You learned two final pieces: compression (removing noise from retrieved chunks to improve generation quality and reduce cost) and evaluation (measuring precision, recall, and faithfulness to diagnose pipeline failures). Together with hybrid search, re-ranking, and query transformation, you now have a complete Advanced RAG toolkit.

Code Walkthrough: Building an Advanced RAG Pipeline

We’ll upgrade the M09 basic RAG system with four advanced patterns: BM25 keyword search, Reciprocal Rank Fusion, Claude-based re-ranking, and HyDE query transformation. Each builds on the last.

Step 1: BM25 Keyword Search & Hybrid Fusion

Let’s start by adding BM25 keyword search alongside the existing vector search from M09, then merging the results using Reciprocal Rank Fusion. The goal is simple: vector search alone misses exact term matches like invoice numbers, product codes, and proper nouns. BM25 catches those exact hits, and RRF merges both result lists without the headache of normalizing their incompatible score ranges.

Here’s the gotcha to watch for: BM25 requires tokenized text (split into words), and it’s case-sensitive by default. If you forget to lowercase and strip punctuation, “Invoice” and “invoice” become different tokens, and your recall takes an unnecessary hit. The code below handles this with .lower().split() — basic but effective.

import math
from collections import Counter

class BM25:
    """Simple BM25 implementation for keyword search."""
    def __init__(self, documents: list[str], k1: float = 1.5, b: float = 0.75):
        self.k1 = k1
        self.b = b
        self.docs = documents
        self.doc_len = [len(d.split()) for d in documents]
        self.avg_dl = sum(self.doc_len) / len(self.doc_len)
        self.doc_count = len(documents)
        # Build inverted index: word -> set of doc indices
        self.doc_freqs: dict[str, int] = {}
        self.term_freqs: list[Counter] = []
        for doc in documents:
            tf = Counter(doc.lower().split())
            self.term_freqs.append(tf)
            for term in tf:
                self.doc_freqs[term] = self.doc_freqs.get(term, 0) + 1

    def score(self, query: str, top_k: int = 10) -> list[tuple[int, float]]:
        """Score all documents against query, return top-k (index, score) pairs."""
        query_terms = query.lower().split()
        scores = []
        for i in range(self.doc_count):
            s = 0.0
            for term in query_terms:
                if term not in self.doc_freqs:
                    continue
                df = self.doc_freqs[term]
                idf = math.log((self.doc_count - df + 0.5) / (df + 0.5) + 1)
                tf = self.term_freqs[i].get(term, 0)
                numerator = tf * (self.k1 + 1)
                denominator = tf + self.k1 * (1 - self.b + self.b * self.doc_len[i] / self.avg_dl)
                s += idf * numerator / denominator
            scores.append((i, s))
        scores.sort(key=lambda x: x[1], reverse=True)
        return scores[:top_k]


def reciprocal_rank_fusion(
    ranked_lists: list[list[tuple[int, float]]],
    k: int = 60
) -> list[tuple[int, float]]:
    """Merge multiple ranked lists using RRF.

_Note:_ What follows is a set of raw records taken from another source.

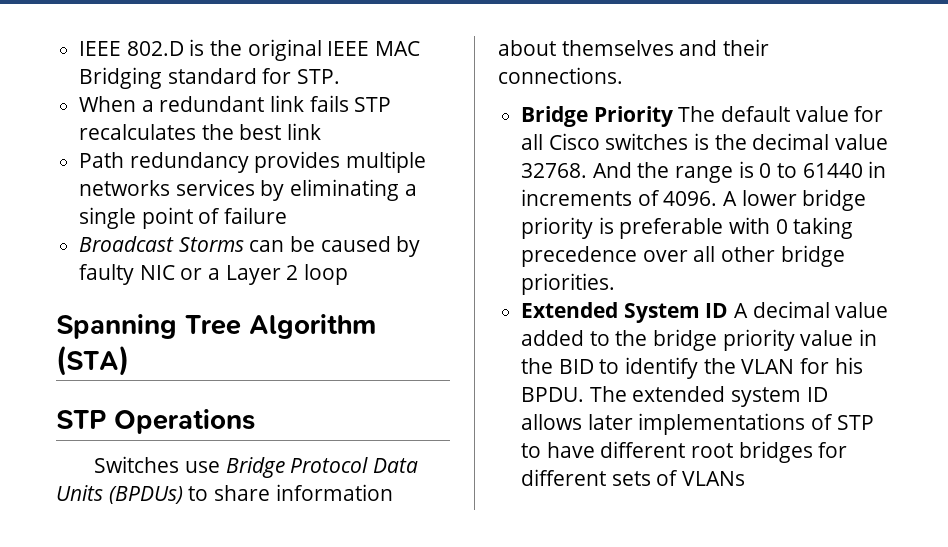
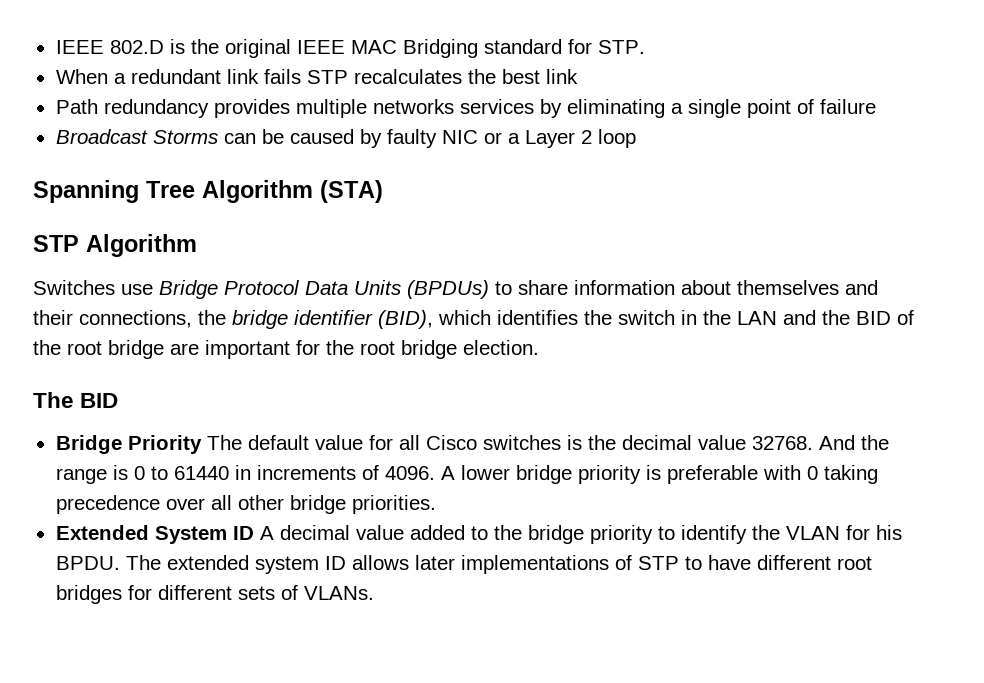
- STP Operations
+ STP Algorithm
- Switches use Bridge Protocol Data Units (BPDUs) to share information about themselves and their connections.
+ Switches use Bridge Protocol Data Units (BPDUs) to share information about themselves and their connections, the bridge identifier (BID), which identifies the switch in the LAN and the BID of the root bridge are important for the root bridge election.
+ The BID
- Extended System ID A decimal value added to the bridge priority value in the BID to identify the VLAN for his BPDU.
+ Extended System ID A decimal value added to the bridge priority to identify the VLAN for his BPDU.
- The extended system ID allows later implementations of STP to have different root bridges for different sets of VLANs
+ The extended system ID allows later implementations of STP to have different root bridges for different sets of VLANs.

    Each ranked_list is [(doc_index, score), ...] in descending order.
    Returns fused list sorted by RRF score.
    """
    fused_scores: dict[int, float] = {}
    for ranked_list in ranked_lists:
        for rank, (doc_idx, _) in enumerate(ranked_list):
            fused_scores[doc_idx] = fused_scores.get(doc_idx, 0) + 1.0 / (k + rank + 1)
    result = sorted(fused_scores.items(), key=lambda x: x[1], reverse=True)
    return result


def hybrid_search(
    query: str,
    bm25: BM25,
    vector_store,        # Your ChromaDB collection from M09
    embedding_fn,        # Function to embed text -> vector
    top_k: int = 10,
    bm25_weight: float = 0.5
) -> list[tuple[int, float]]:
    """Run hybrid search: BM25 + vector, fused with RRF."""
    try:
        # BM25 keyword search
        bm25_results = bm25.score(query, top_k=top_k * 2)

        # Vector similarity search (using ChromaDB from M09)
        query_embedding = embedding_fn(query)
        vector_results_raw = vector_store.query(
            query_embeddings=[query_embedding],
            n_results=top_k * 2
        )
        # Convert to (index, score) format
        vector_results = [
            (int(doc_id), 1.0 - dist)  # Convert distance to similarity
            for doc_id, dist in zip(
                vector_results_raw["ids"][0],
                vector_results_raw["distances"][0]
            )
        ]

        # Fuse with RRF
        fused = reciprocal_rank_fusion([bm25_results, vector_results])
        return fused[:top_k]

    except Exception as e:
        print(f"Hybrid search error: {e}")
        # Fallback to vector-only search
        return vector_results[:top_k] if vector_results else []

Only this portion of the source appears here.